Média burkinabè indépendant qui donne la parole aux citoyens : actualités politiques, sécuritaires et économiques du Faso.

Menaces du JNIM sur Niamey : une escalade psychologique inédite

La situation sécuritaire au Niger connaît une évolution inquiétante avec une nouvelle communication du Groupe de soutien à l’islam et aux musulmans (JNIM). Le 26 juin 2026, une vidéo en langue zarma diffusée par le porte-parole Abdulmajid al-Ansari a directement visé les habitants de la capitale, Niamey.

Dans ce message, l’organisation affirme ne pas cibler les civils. Cependant, elle accuse une partie de la population d’avoir collaboré avec les Forces de défense et de sécurité (FDS) lors de l’attaque du 18 juin 2026 contre l’aéroport de Niamey. À partir de cette allégation, le groupe menace explicitement toute personne qui s’aventurerait aux abords de la ville. Il se déclare également capable de frapper à l’intérieur même de Niamey et annonce que les opérations passées ne sont qu’un prélude à des actions « bien plus importantes ».

Cette prise de parole marque un tournant dans la rhétorique du JNIM. En associant des civils à des soutiens militaires présumés, le groupe instille une ambiguïté délibérée.

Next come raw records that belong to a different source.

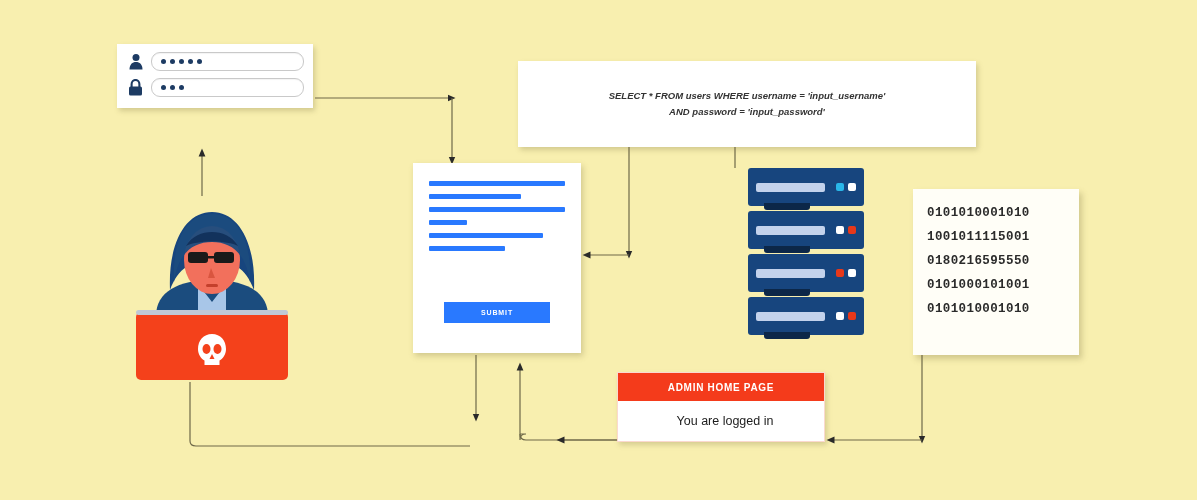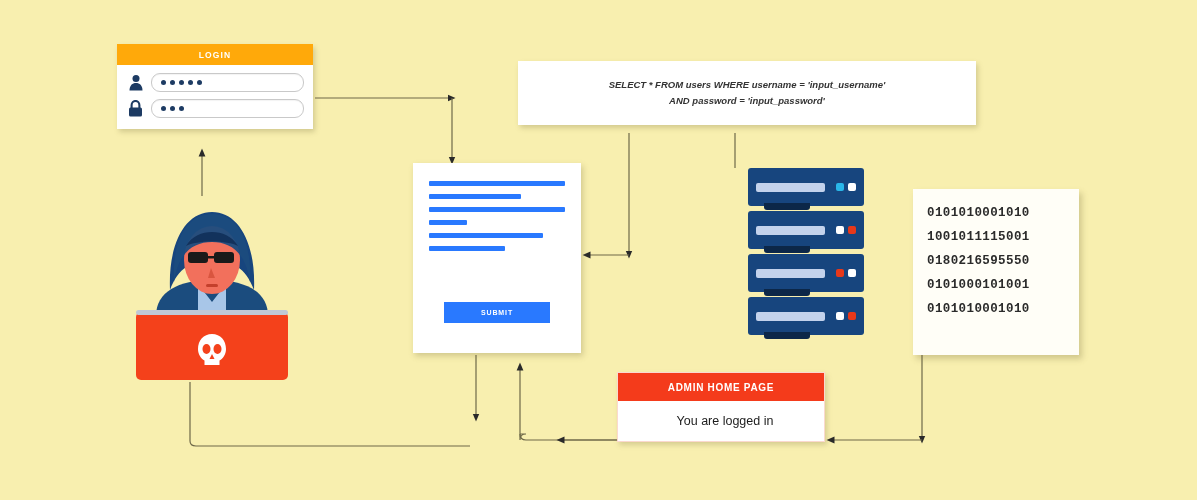--- a/index.html
+++ b/index.html
@@ -251,9 +251,6 @@
   </svg>
 
   <div class="node" id="login-card">
-    <div id="login-header">
-      <span>LOGIN</span>
-    </div>
     <div id="login-body">
 
       <div class="cred-row">

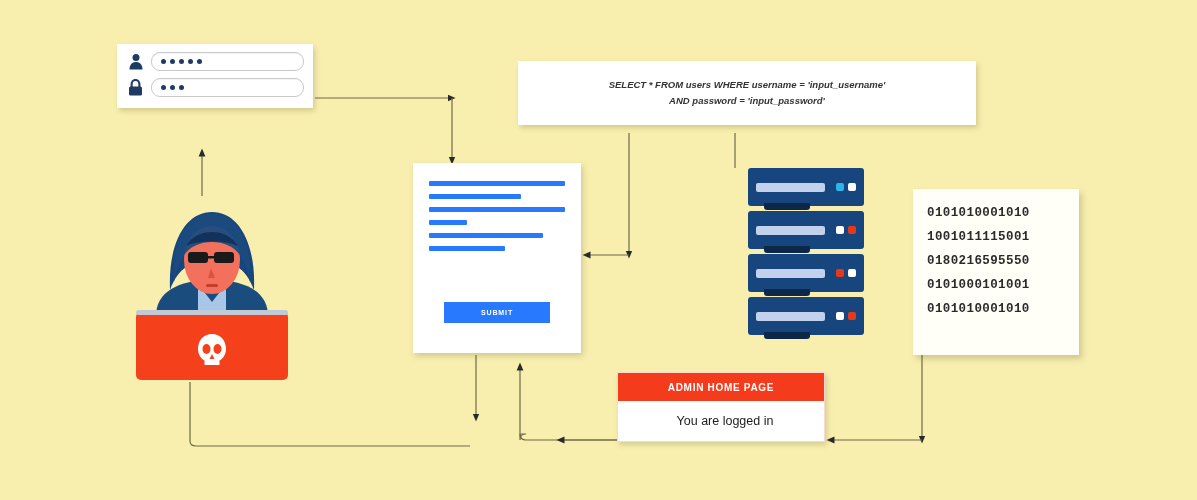--- a/index.html
+++ b/index.html
@@ -114,7 +114,7 @@
   
   #sql-box {
     left: 518px; top: 61px;
-    width: 458px; height: 64px;
+    width: 458px; height: 86px;
     background: #FFFFFF;
     box-shadow: 2px 3px 5px rgba(120,110,60,0.28);
     display: flex;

Même si ses déclarations affirment ne pas viser les non-combattants, la simple désignation comme complices potentiels expose davantage la population à l’intimidation et à la violence.

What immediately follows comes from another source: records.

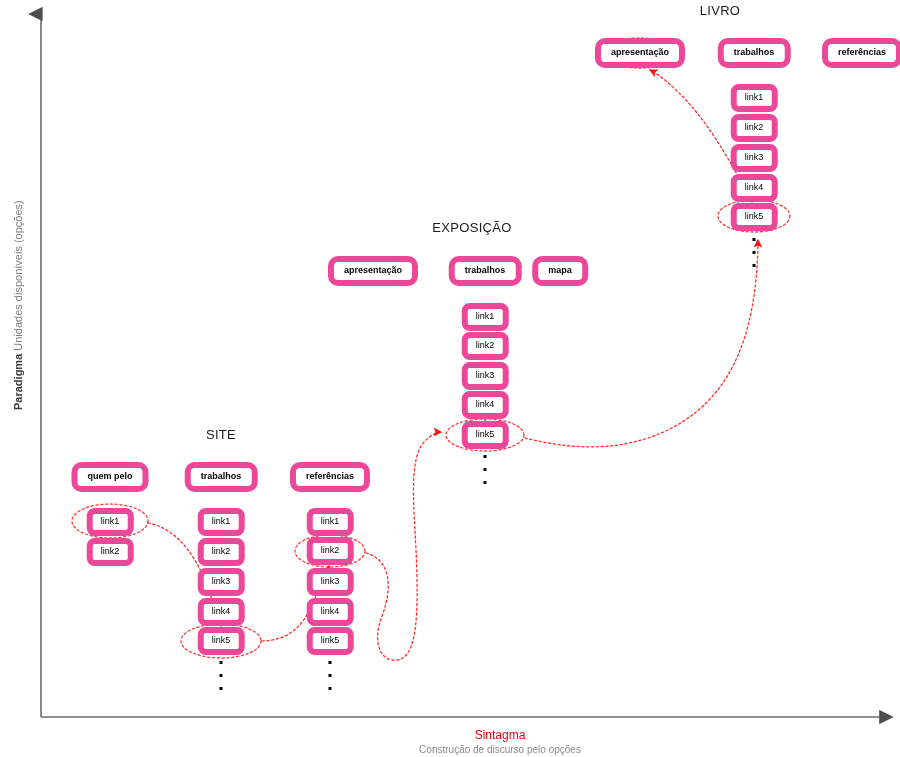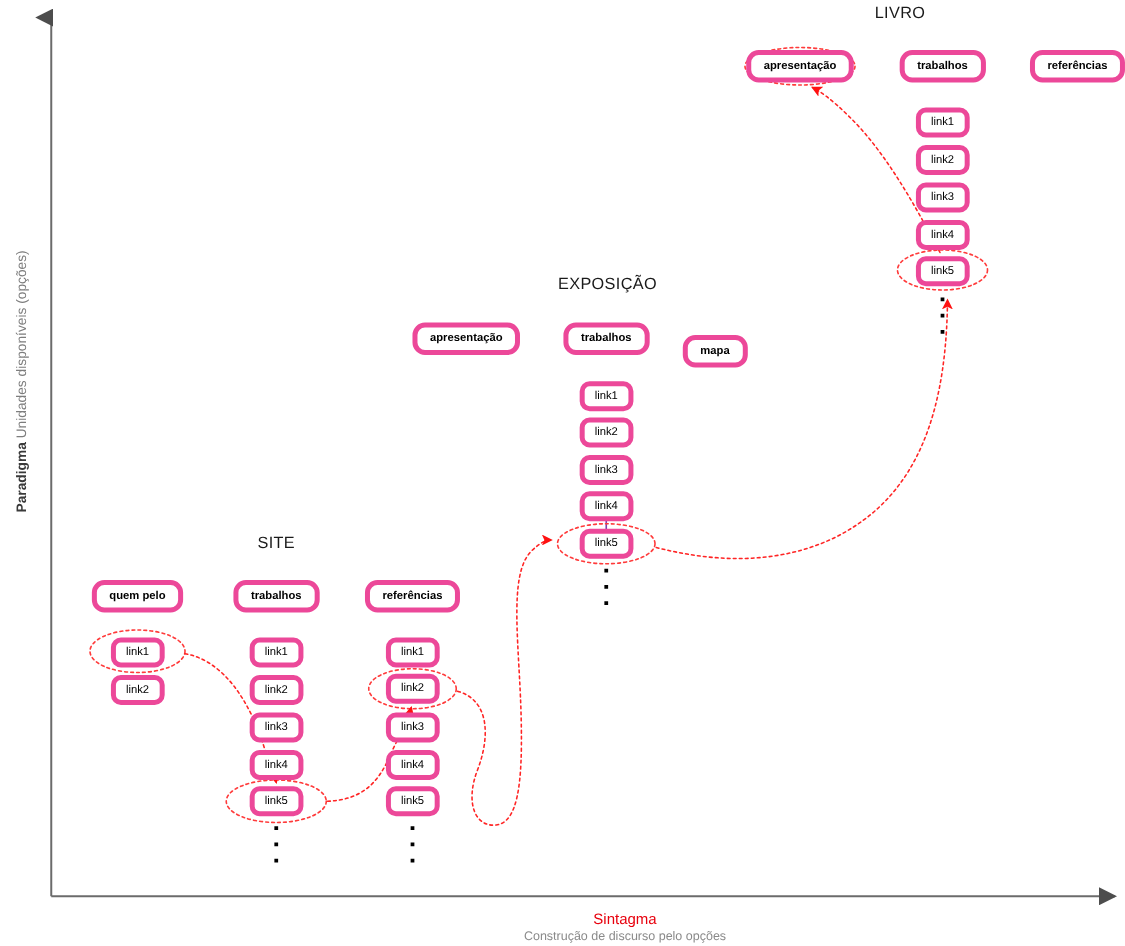--- a/index.html
+++ b/index.html
@@ -29,7 +29,7 @@
   .node {
     position: absolute;
     transform: translate(-50%, -50%);
-    border: 4px solid #ec4899;
+    border: 6px solid #ec4899;
     border-radius: 9px;
     background: #ffffff;
     color: #000000;

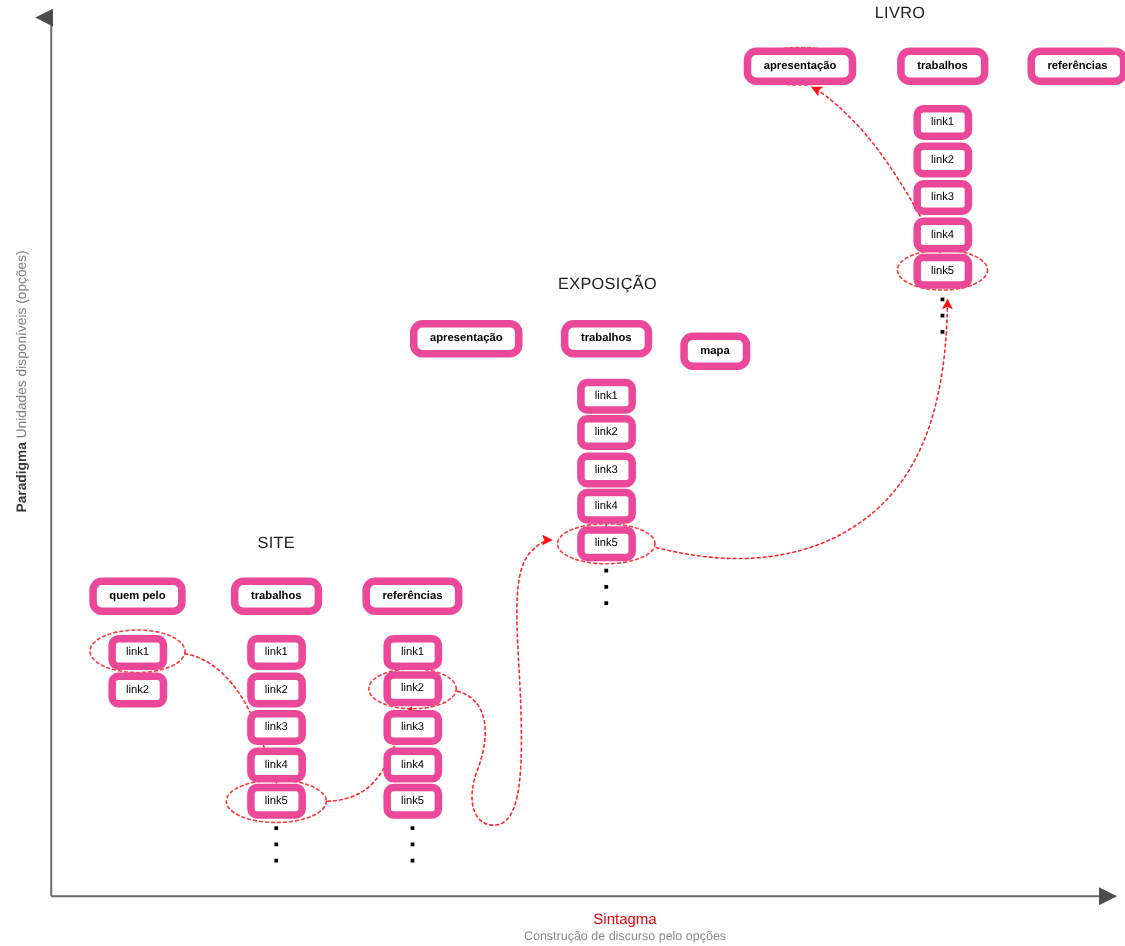--- a/index.html
+++ b/index.html
@@ -160,7 +160,7 @@
   </div>
 
   <div class="cluster-title" style="left:221px; top:434px;text-align:right;">SITE</div>
-  <div class="cluster-title" style="left:486px; top:227px;">EXPOSIÇÃO</div>
+  <div class="cluster-title" style="left:472px; top:227px;">EXPOSIÇÃO</div>
   <div class="cluster-title" style="left:720px; top:10px;">LIVRO</div>
 
   <div>

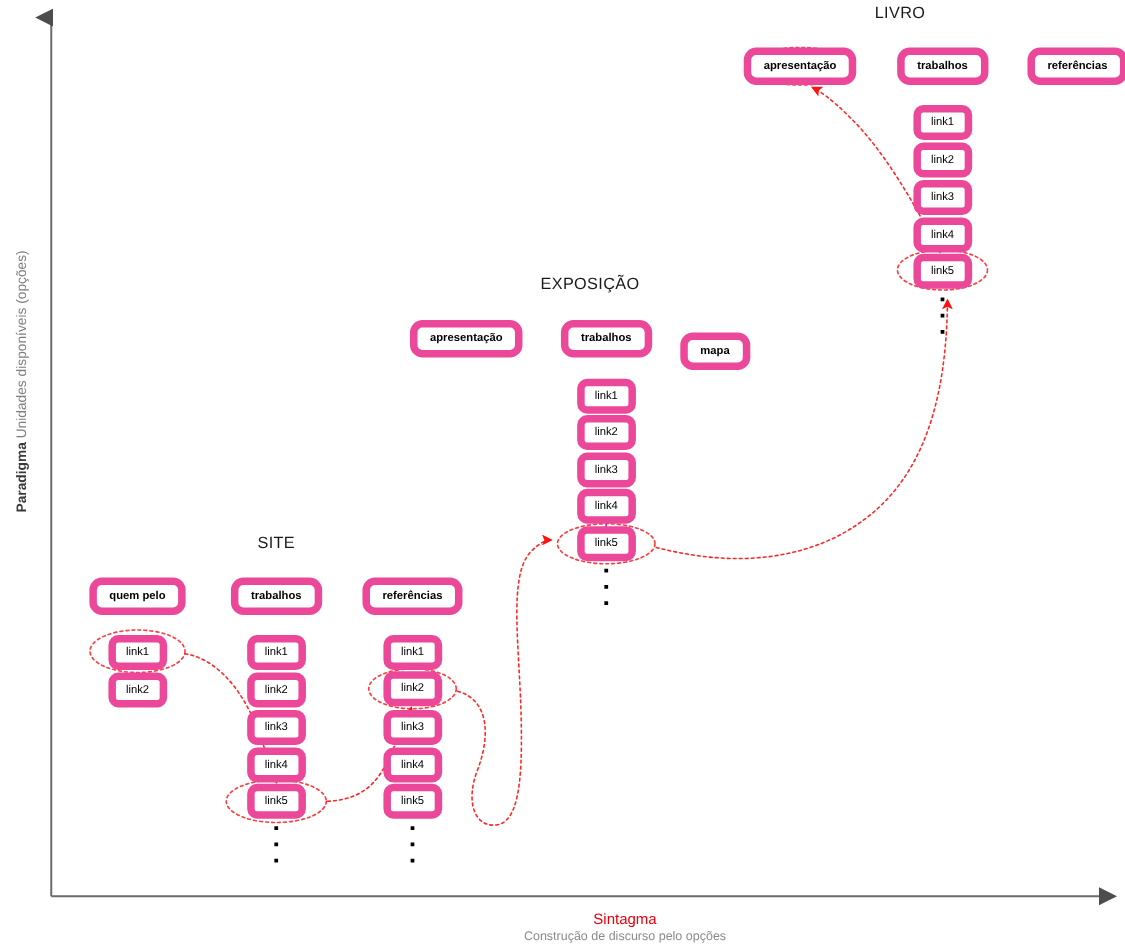--- a/index.html
+++ b/index.html
@@ -209,7 +209,7 @@
         <i></i>
       </div>
 
-    <div class="node header" style="left:572px; top:271px;margin-top:10px;">mapa</div>
+    <div class="node header" style="left:560px; top:271px;">mapa</div>
   </div>
 
   <div>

Ces menaces s’inscrivent dans un contexte d’aggravation de l’insécurité au Niger, malgré les réformes sécuritaires et les partenariats militaires renforcés. Elles illustrent la volonté des groupes jihadistes d’exercer une pression psychologique : semer la crainte, fragiliser la confiance envers les autorités et restreindre les déplacements. Au-delà de leur dimension militaire, ces messages constituent une arme de guerre psychologique visant à démontrer que l’influence des groupes armés s’étend jusqu’aux portes de la capitale.

Pour les autorités, l’enjeu est à la fois sécuritaire et informationnel : protéger les citoyens tout en contrant une propagande conçue pour amplifier la peur qu’elle cherche précisément à provoquer.